- [ACTIVITY]
Look for the string "text" in the listing below, then copy every line that has it.

..............................

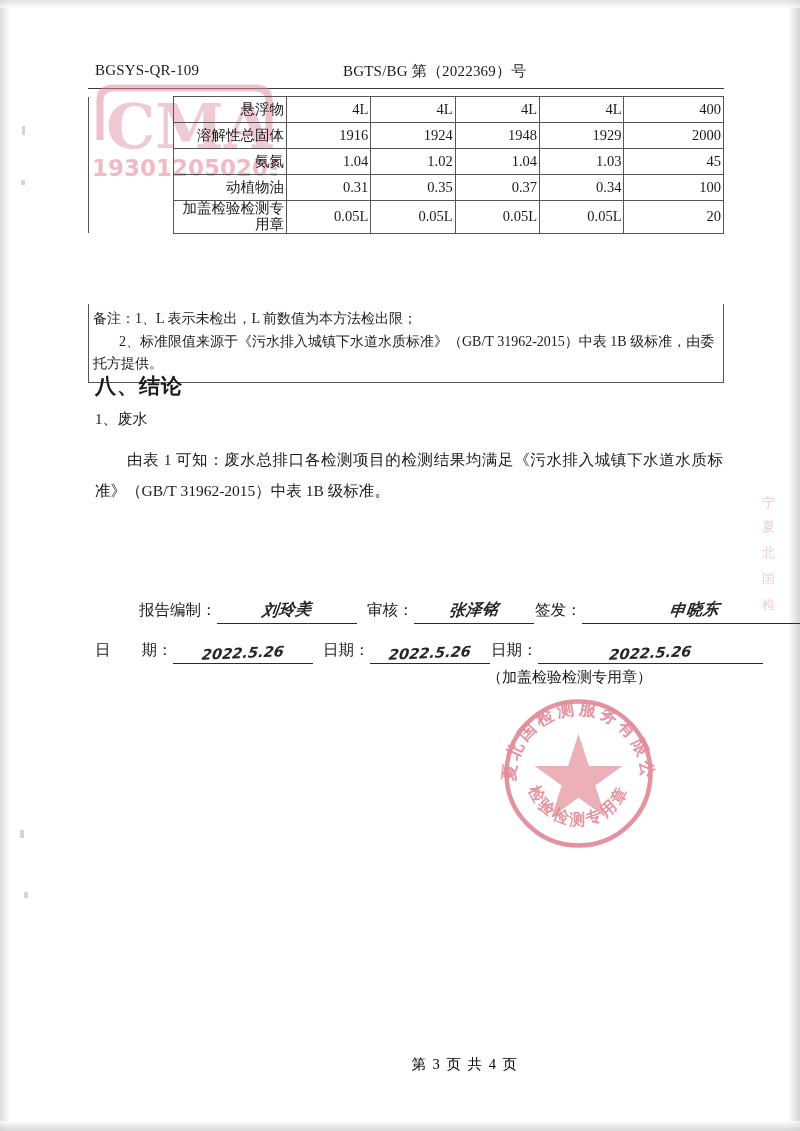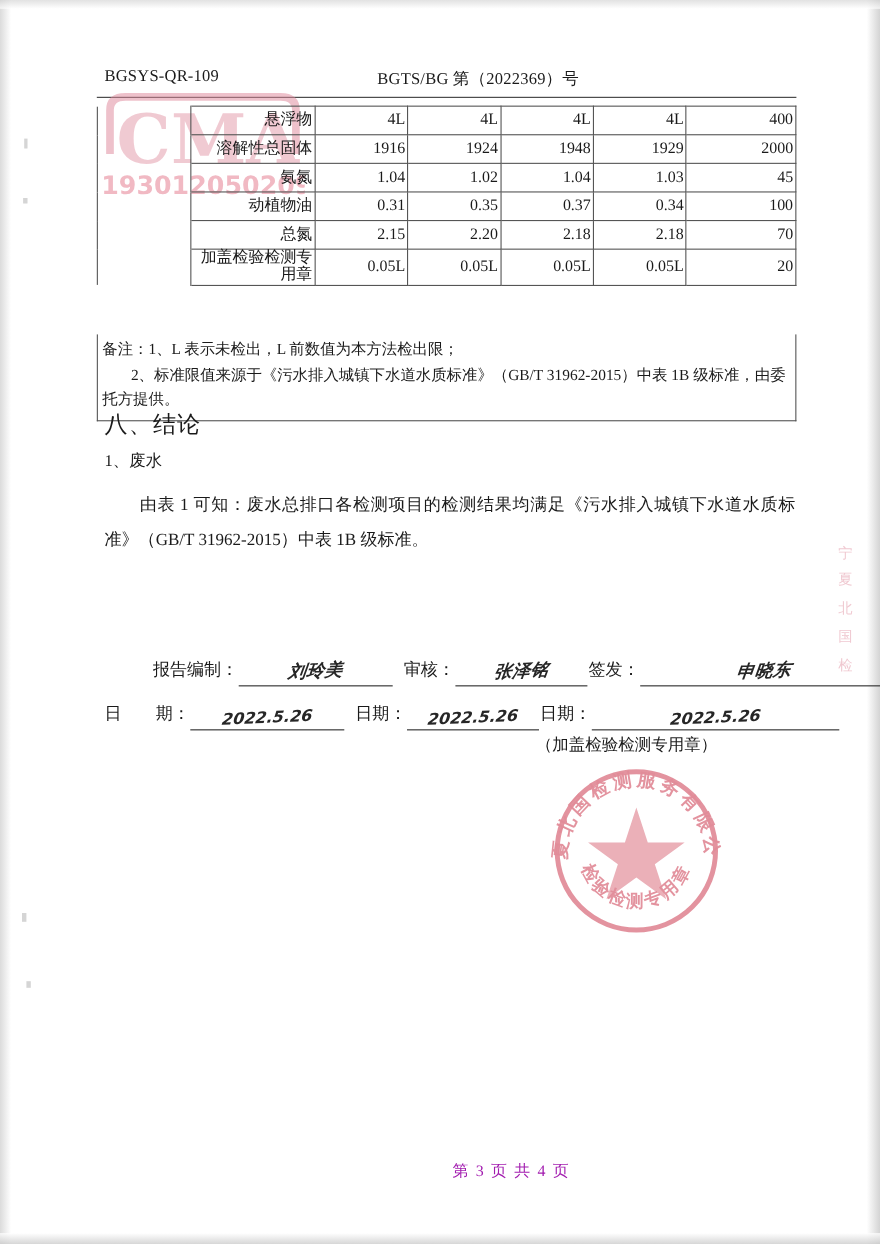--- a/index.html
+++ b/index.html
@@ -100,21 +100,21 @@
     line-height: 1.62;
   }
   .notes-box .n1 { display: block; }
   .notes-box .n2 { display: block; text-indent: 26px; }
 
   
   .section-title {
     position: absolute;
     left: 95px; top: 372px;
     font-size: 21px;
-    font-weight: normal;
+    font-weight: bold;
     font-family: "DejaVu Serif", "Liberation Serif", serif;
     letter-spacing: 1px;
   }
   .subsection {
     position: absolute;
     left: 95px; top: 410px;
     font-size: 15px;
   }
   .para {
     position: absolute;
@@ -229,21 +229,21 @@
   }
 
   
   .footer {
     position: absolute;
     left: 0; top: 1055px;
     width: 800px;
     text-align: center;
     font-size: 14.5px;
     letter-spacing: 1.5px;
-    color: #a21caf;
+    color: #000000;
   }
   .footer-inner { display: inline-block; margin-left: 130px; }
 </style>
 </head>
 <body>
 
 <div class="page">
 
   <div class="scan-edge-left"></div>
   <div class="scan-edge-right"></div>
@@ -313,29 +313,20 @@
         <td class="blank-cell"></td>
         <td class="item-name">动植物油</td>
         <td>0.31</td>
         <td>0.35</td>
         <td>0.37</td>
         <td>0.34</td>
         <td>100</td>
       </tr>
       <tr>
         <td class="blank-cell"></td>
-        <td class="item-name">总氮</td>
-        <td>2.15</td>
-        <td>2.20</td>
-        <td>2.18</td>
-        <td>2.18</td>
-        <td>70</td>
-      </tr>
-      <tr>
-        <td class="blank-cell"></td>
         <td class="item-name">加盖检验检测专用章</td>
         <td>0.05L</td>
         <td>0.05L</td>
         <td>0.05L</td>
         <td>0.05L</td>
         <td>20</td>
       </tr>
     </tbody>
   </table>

..............................

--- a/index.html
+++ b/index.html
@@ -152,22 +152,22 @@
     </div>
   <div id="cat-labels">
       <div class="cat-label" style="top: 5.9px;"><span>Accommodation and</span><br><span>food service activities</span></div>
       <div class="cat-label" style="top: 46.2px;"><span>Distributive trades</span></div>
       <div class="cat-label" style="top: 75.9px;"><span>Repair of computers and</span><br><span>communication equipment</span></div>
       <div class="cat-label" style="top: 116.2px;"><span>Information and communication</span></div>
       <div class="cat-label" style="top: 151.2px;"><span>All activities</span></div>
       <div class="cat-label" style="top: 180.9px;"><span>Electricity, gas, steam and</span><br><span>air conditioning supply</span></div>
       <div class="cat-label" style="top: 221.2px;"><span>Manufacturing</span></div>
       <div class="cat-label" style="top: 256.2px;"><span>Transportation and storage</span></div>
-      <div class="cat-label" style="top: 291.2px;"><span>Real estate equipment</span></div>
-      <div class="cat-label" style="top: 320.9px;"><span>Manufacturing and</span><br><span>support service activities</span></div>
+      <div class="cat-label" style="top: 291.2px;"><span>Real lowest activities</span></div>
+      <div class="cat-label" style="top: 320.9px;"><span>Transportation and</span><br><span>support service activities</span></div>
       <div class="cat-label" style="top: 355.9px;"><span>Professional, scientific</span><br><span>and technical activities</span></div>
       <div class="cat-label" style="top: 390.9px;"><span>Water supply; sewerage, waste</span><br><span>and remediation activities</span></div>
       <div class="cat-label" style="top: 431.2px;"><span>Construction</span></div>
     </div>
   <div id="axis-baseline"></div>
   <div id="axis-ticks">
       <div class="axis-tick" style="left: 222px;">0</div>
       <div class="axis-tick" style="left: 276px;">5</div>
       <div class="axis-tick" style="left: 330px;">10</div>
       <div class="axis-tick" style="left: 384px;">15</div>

..............................

- [RESPONSE TO THIS TASK]
   .notes-box .n2 { display: block; text-indent: 26px; }
     text-align: center;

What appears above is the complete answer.